Arguably, governmental research institutes and their scientific output have been crucial to state activities during the twentieth century. Think of the National Physics Laboratory (UK), the US Geological Survey, the Laboratoire National de Métrologie et d’Essais (France), or the Materials Testing Laboratories (Germany). However – perhaps due to an emphasis on university-based, “basic” science and its phenomenal growth toward Big Science in this period, or a focus on “applied” science (or technoscience) and its societal effects and repercussions – the research done at governmental institutes is a topic overlooked by many historians of science and technology. Only recently this has begun to change, with sustained efforts especially by political scientists and economists to give governmental science, often analyzed as regulatory science, the attention it deserves. Thus, our conference attempts to place governmental research on the historians’ agenda in an international, comparative perspective, and with a focus on the period of the two world wars and the cold war. For doing so, we wish to scrutinize the diverse national systems of governmental and regulatory science in their respective political, economical and scientific environments.

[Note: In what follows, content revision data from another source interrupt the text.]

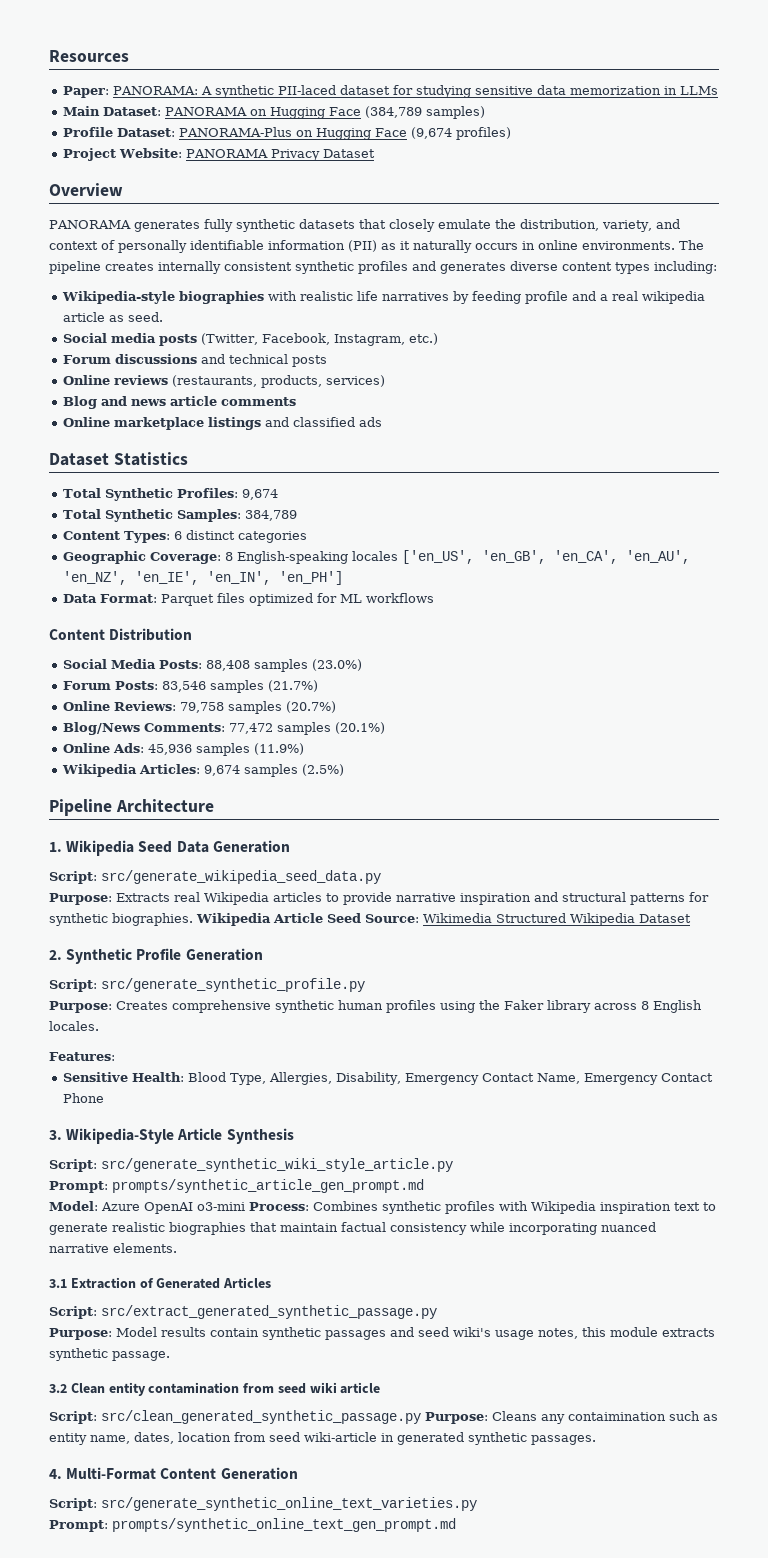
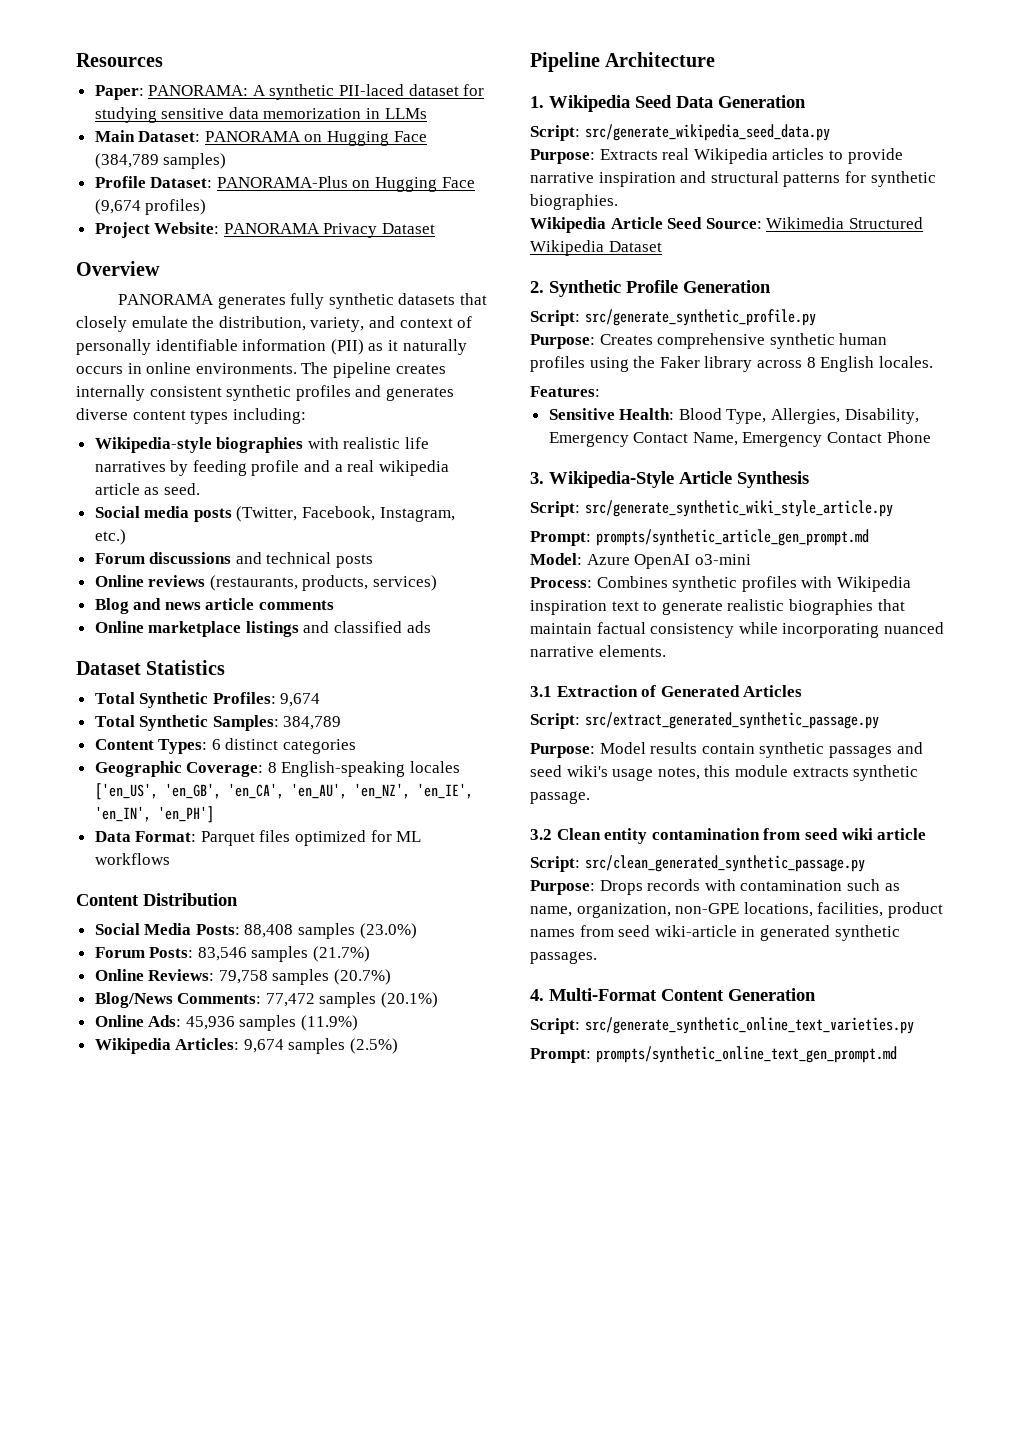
- Purpose: Extracts real Wikipedia articles to provide narrative inspiration and structural patterns for synthetic biographies. Wikipedia Article Seed Source: Wikimedia Structured Wikipedia Dataset
+ Purpose: Extracts real Wikipedia articles to provide narrative inspiration and structural patterns for synthetic biographies.
+ Wikipedia Article Seed Source: Wikimedia Structured Wikipedia Dataset
- Model: Azure OpenAI o3-mini Process: Combines synthetic profiles with Wikipedia inspiration text to generate realistic biographies that maintain factual consistency while incorporating nuanced narrative elements.
+ Model: Azure OpenAI o3-mini
+ Process: Combines synthetic profiles with Wikipedia inspiration text to generate realistic biographies that maintain factual consistency while incorporating nuanced narrative elements.
- Script: src/clean_generated_synthetic_passage.py Purpose: Cleans any contaimination such as entity name, dates, location from seed wiki-article in generated synthetic passages.
+ Script: src/clean_generated_synthetic_passage.py
+ Purpose: Drops records with contamination such as name, organization, non-GPE locations, facilities, product names from seed wiki-article in generated synthetic passages.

We especially stress the following themes:
- The institutional organization of governmental science, and its changes.
- The characteristics of its epistemic output, and its uses in innovation, regulation and policy.
- The role of governmental research in armament, resources exploitation, and efforts to secure autarky.
- The role of governmental research in crimes against humanity.
- The relations to administrations in both dictatorial/ totalitarian and democratic regimes, especially during the shifts from peace-time to war-time economies, and back.
- Cultures of remembrance and politics of the past after World War II in the context of governmental science.
We welcome abstracts of not more than 500 words, and a two-page cv, by 31. August 2021. We will be able to cover travel and accommodation. A decision if this conference will take place physically, hybrid, or virtual will be made at a later time.